Members of the Benld City Council on Monday night heard an update on the three-year-old, county-wide CEO (Creating Entrepreneurial Opportunities) program, debated Illinois Valley Economic Development Corporation’s plans to improve and expand a playground at the agency’s Benld Head Start facility, and took action to purchase liability insurance for the coming year and purchase flags ahead of the upcoming Veterans Day observance.
In addition to explaining the program, CEO Facilitator Pete Visintin invited city officials who are also business owners to consider speaking to the class, volunteering as a mentor or becoming an investor in the program. Entering its fourth year of operation, the Macoupin County CEO program involves students from all eight Macoupin County school districts. Enrollment is limited to about 20 students and being accepted into the program is a competitive process.
Visintin described the program as a “nine-month coaching process” to prepare students as entrepreneurs. Individual students conceive and launch their own businesses as a requirement of the program. During the school year, students visit 50 businesses ranging from a local florist to Busch Stadium. Additionally, up to 50 guest speakers address students about business skills and entrepreneurship. “It’s not just looking at a book,” Visintin said.
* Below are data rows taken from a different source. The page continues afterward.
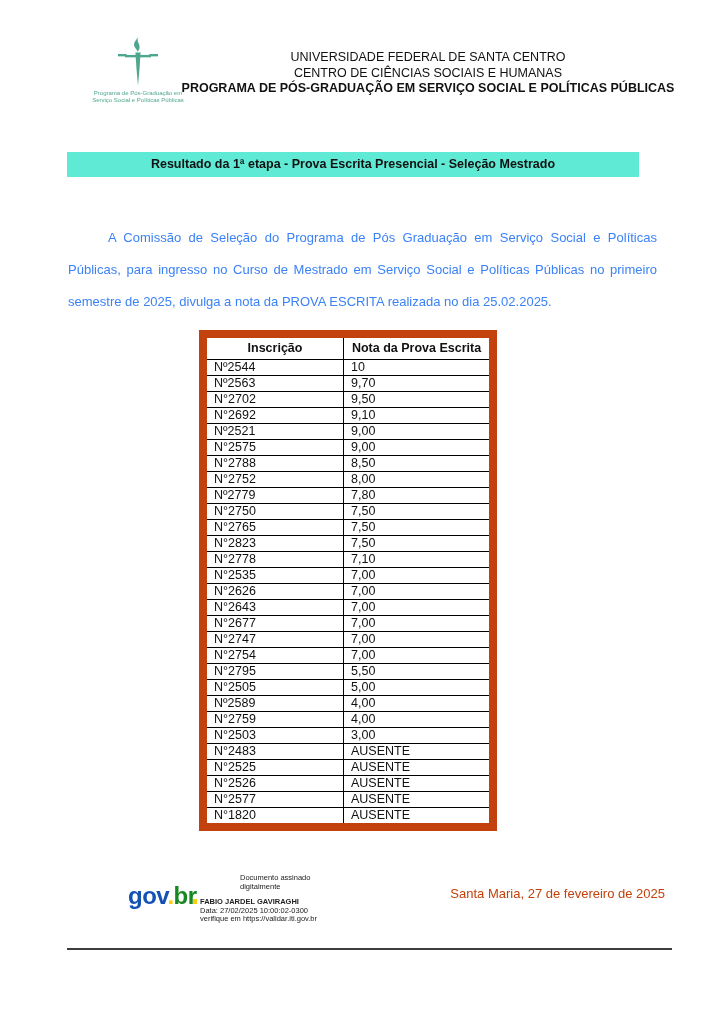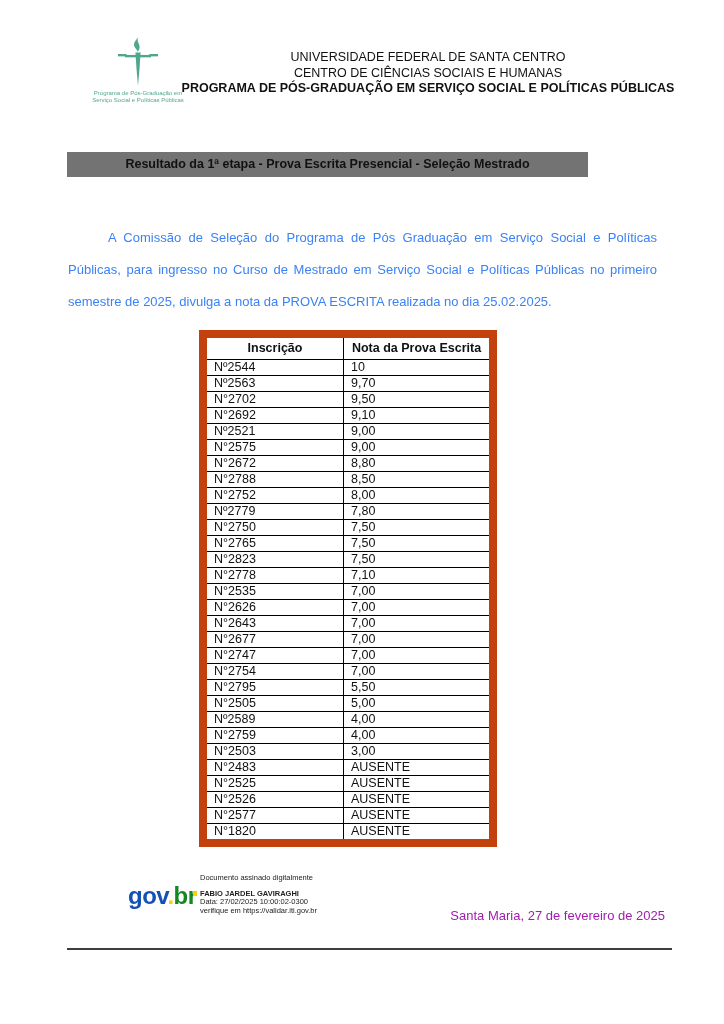--- a/index.html
+++ b/index.html
@@ -11,22 +11,22 @@
   .logo{position:absolute;left:86px;top:36px;width:104px;text-align:center;}
   .logo svg{display:block;margin:0 auto;}
   .logo-caption{color:#4fa68f;font-size:6px;line-height:7px;margin-top:2px;white-space:nowrap;}
   .header-text{
     position:absolute;left:180px;top:50px;width:496px;text-align:center;
     font-size:12.5px;line-height:15.5px;color:#111;
   }
   .header-text .l3{font-weight:bold;white-space:nowrap;}
   
   .title-bar{
-    position:absolute;left:67px;top:152px;width:521px;height:25px;
-    background:#737373;font-weight:bold;font-size:12.5px;line-height:25px;
+    position:absolute;left:67px;top:152px;width:572px;height:25px;
+    background:#5eead4;font-weight:bold;font-size:12.5px;line-height:25px;
     text-align:center;color:#111;
   }
   
   .intro{
     position:absolute;left:68px;top:222px;width:589px;margin:0;
     font-size:13px;line-height:32px;text-align:justify;text-indent:40px;color:#3b82f6;
   }
   
   .results-table{
     position:absolute;left:199px;top:330px;border-collapse:collapse;
@@ -45,27 +45,27 @@
   }
   
   .govbr-logo{
     position:absolute;left:128px;top:882px;font-size:24px;font-weight:bold;
     letter-spacing:-0.5px;line-height:28px;
   }
   .govbr-gov{color:#1351B4;}
   .govbr-dot{color:#FFCD07;}
   .govbr-br{color:#168821;}
   .sig-text{position:absolute;left:200px;top:874px;width:130px;font-size:7.5px;line-height:8.5px;color:#222;}
-  .sig-top{margin-bottom:7px;}
+  .sig-top{margin-bottom:7px;margin-left:40px;}
   .sig-name{font-weight:bold;position:relative;}
   .yellow-marker{
     position:absolute;left:-7px;top:1px;width:4px;height:5px;background:#FFCD07;display:inline-block;
   }
   
-  .place-date{position:absolute;top:886px;right:59px;font-size:13px;color:#a21caf;margin-top:22px;}
+  .place-date{position:absolute;top:886px;right:59px;font-size:13px;color:#c2410c;}
   
   .bottom-rule{position:absolute;left:67px;top:948px;width:605px;height:2px;background:#3d3d3d;}
 </style>
 </head>
 <body>
 
 <div class="page">
 
   <div class="logo">
     <svg width="44" height="52" viewBox="0 0 40 48">
@@ -119,24 +119,20 @@
         </tr>
         <tr>
           <td>Nº2521</td>
           <td>9,00</td>
         </tr>
         <tr>
           <td>N°2575</td>
           <td>9,00</td>
         </tr>
         <tr>
-          <td>N°2672</td>
-          <td>8,80</td>
-        </tr>
-        <tr>
           <td>N°2788</td>
           <td>8,50</td>
         </tr>
         <tr>
           <td>N°2752</td>
           <td>8,00</td>
         </tr>
         <tr>
           <td>Nº2779</td>
           <td>7,80</td>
The CEO concept was launched in 2008 in Effingham. Two years later, the Midland Institute for Entrepreneurship was created to foster an expansion of the program to other locations. Today, there are nearly 50 CEO programs operating in four states.
“We are widely regarded as one of the top programs in CEO,” Visintin said.
Visintin said the Macoupin County program is supported by 41 businesses that donate $1,000 per year to subsidize the program.
A highlight of last year’s program, Visintin said, was a large-scale business development conference featuring motivational speaker Eric Thomas which attracted about 500 participants.
IVEDC PLAYGROUND PLANS
Ald. Jim Tilashalski questioned a letter from IVEDC discussing plans to improve and slightly expand a playground behind the building the agency uses to house the Benld Head Start program. Both the building and playground area are owned by the Benld Public Library. Tilashalski said his opinion was that the city council had no say in approving the project and that the request would more properly be directed to the Library Board.
“That playground is actually on the library grounds,” Tilsalski said. “Instead of dealing with us, they should be dealing with the library.”
Mayor Jim Kelly suggested the letter was sent to the city as a matter of information only.
“They do not have enough square footage down there for a playground for Head Start, according to the state,” Kelly said. IVEDC plans to install a new, taller fence and reconfigure the perimeter of the playground to meet state requirements, Kelly noted. The agency also plans to install new playground equipment. Kelly said the project will not involve city funds and will require approval from the Library Board. A final plan, he said, will be presented to the city council for the council’s concurrence before the project starts.
In a related matter, Kelly reported that IVEDC has acquired a building across the street from the Head Start facility which formerly housed a doctor’s office. The agency plans to use the building for meeting space and to house the agency’s Meals on Wheels program which formerly operated out of the Benld Nutrition Center adjacent to the Civic Center. The former Nutrition Center became unusable when the ceiling collapsed and has since been sold as surplus property to a private individual. IVEDC also plans to serve meals in the newly acquired building, basically serving as a place for seniors to eat and socialize.
Tilashalski and Kelly also briefly discussed a letter from American Tower in which the company again sought to acquire rights to a communications tower located south of the Benld Fire Department. Kelly said the company has made numerous requests about the tower but has not made a concrete offer.
“They wanted to know what it would take for us to give them the rights to the tower, and I said, ‘Make a proposal’,” Kelly said. Kelly said the tower currently has no power connected to it and apparently is not being used.
No action followed a seven-minute executive session to discuss legal issues, presumably related to nuisance properties. City Attorney Rick Verticchio did not attend the meeting.
City Clerk Terri Koyne reported that work is nearing completion on the annual city audit which will be presented for the council’s approval in November.
Ald. Tilashalski said he expects to discuss a cannabis ordinance during an upcoming meeting of the Ordinance Committee with an eye toward approving the ordinance prior to a new state law legalizing recreational use of cannabis to take effect in January.
In other action, the council:
- Accepted the low bid of the Illinois Municipal League’s Shared Risk Fund to provide liability insurance for 2020 at a cost of $30,218.29. IML bested a bid from Scheller Insurance, Mount Olive, to provide coverage at a cost of $30,422.
- Agreed to purchase five American flags and eight other flags representing each branch of the U.S. military and POW/MIAs from United States Flag at a cost of about $300. The flags will be delivered and will be flying prior to Veterans Day in mid-November.
- Approved a business license for Anton Fritz doing business as All American Roofing.
- Agreed to renew a notary stamp and bond for Deputy City Clerk Carol Wood at a cost of $50 to $70.